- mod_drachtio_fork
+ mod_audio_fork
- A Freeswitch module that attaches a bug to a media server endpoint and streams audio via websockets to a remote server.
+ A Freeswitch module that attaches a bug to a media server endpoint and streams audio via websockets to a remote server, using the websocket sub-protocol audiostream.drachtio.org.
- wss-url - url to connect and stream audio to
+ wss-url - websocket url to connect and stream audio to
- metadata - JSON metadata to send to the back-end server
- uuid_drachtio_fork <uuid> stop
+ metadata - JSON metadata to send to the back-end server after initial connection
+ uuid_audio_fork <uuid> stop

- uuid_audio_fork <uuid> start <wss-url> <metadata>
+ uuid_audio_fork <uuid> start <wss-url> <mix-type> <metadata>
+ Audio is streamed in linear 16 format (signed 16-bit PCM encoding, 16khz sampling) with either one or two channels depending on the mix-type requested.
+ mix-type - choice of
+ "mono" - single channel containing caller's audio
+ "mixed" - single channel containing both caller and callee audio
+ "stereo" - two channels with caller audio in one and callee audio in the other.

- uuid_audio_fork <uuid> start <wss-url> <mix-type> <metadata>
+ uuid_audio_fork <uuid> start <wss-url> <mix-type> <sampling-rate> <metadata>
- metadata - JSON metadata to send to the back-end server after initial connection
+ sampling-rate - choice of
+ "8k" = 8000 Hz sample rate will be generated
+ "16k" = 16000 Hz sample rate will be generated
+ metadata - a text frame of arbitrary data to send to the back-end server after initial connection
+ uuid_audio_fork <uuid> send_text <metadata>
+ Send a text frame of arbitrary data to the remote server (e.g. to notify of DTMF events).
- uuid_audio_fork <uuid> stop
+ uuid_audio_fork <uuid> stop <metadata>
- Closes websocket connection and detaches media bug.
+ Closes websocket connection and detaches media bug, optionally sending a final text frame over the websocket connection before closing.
*****
Required work
Could you retype the whole listing above without altering a word?

Output for this task
- mod_drachtio_fork
+ mod_audio_fork
- A Freeswitch module that attaches a bug to a media server endpoint and streams audio via websockets to a remote server.
+ A Freeswitch module that attaches a bug to a media server endpoint and streams audio via websockets to a remote server, using the websocket sub-protocol audiostream.drachtio.org.
- wss-url - url to connect and stream audio to
+ wss-url - websocket url to connect and stream audio to
- metadata - JSON metadata to send to the back-end server
- uuid_drachtio_fork <uuid> stop
+ metadata - JSON metadata to send to the back-end server after initial connection
+ uuid_audio_fork <uuid> stop

- uuid_audio_fork <uuid> start <wss-url> <metadata>
+ uuid_audio_fork <uuid> start <wss-url> <mix-type> <metadata>
+ Audio is streamed in linear 16 format (signed 16-bit PCM encoding, 16khz sampling) with either one or two channels depending on the mix-type requested.
+ mix-type - choice of
+ "mono" - single channel containing caller's audio
+ "mixed" - single channel containing both caller and callee audio
+ "stereo" - two channels with caller audio in one and callee audio in the other.

- uuid_audio_fork <uuid> start <wss-url> <mix-type> <metadata>
+ uuid_audio_fork <uuid> start <wss-url> <mix-type> <sampling-rate> <metadata>
- metadata - JSON metadata to send to the back-end server after initial connection
+ sampling-rate - choice of
+ "8k" = 8000 Hz sample rate will be generated
+ "16k" = 16000 Hz sample rate will be generated
+ metadata - a text frame of arbitrary data to send to the back-end server after initial connection
+ uuid_audio_fork <uuid> send_text <metadata>
+ Send a text frame of arbitrary data to the remote server (e.g. to notify of DTMF events).
- uuid_audio_fork <uuid> stop
+ uuid_audio_fork <uuid> stop <metadata>
- Closes websocket connection and detaches media bug.
+ Closes websocket connection and detaches media bug, optionally sending a final text frame over the websocket connection before closing.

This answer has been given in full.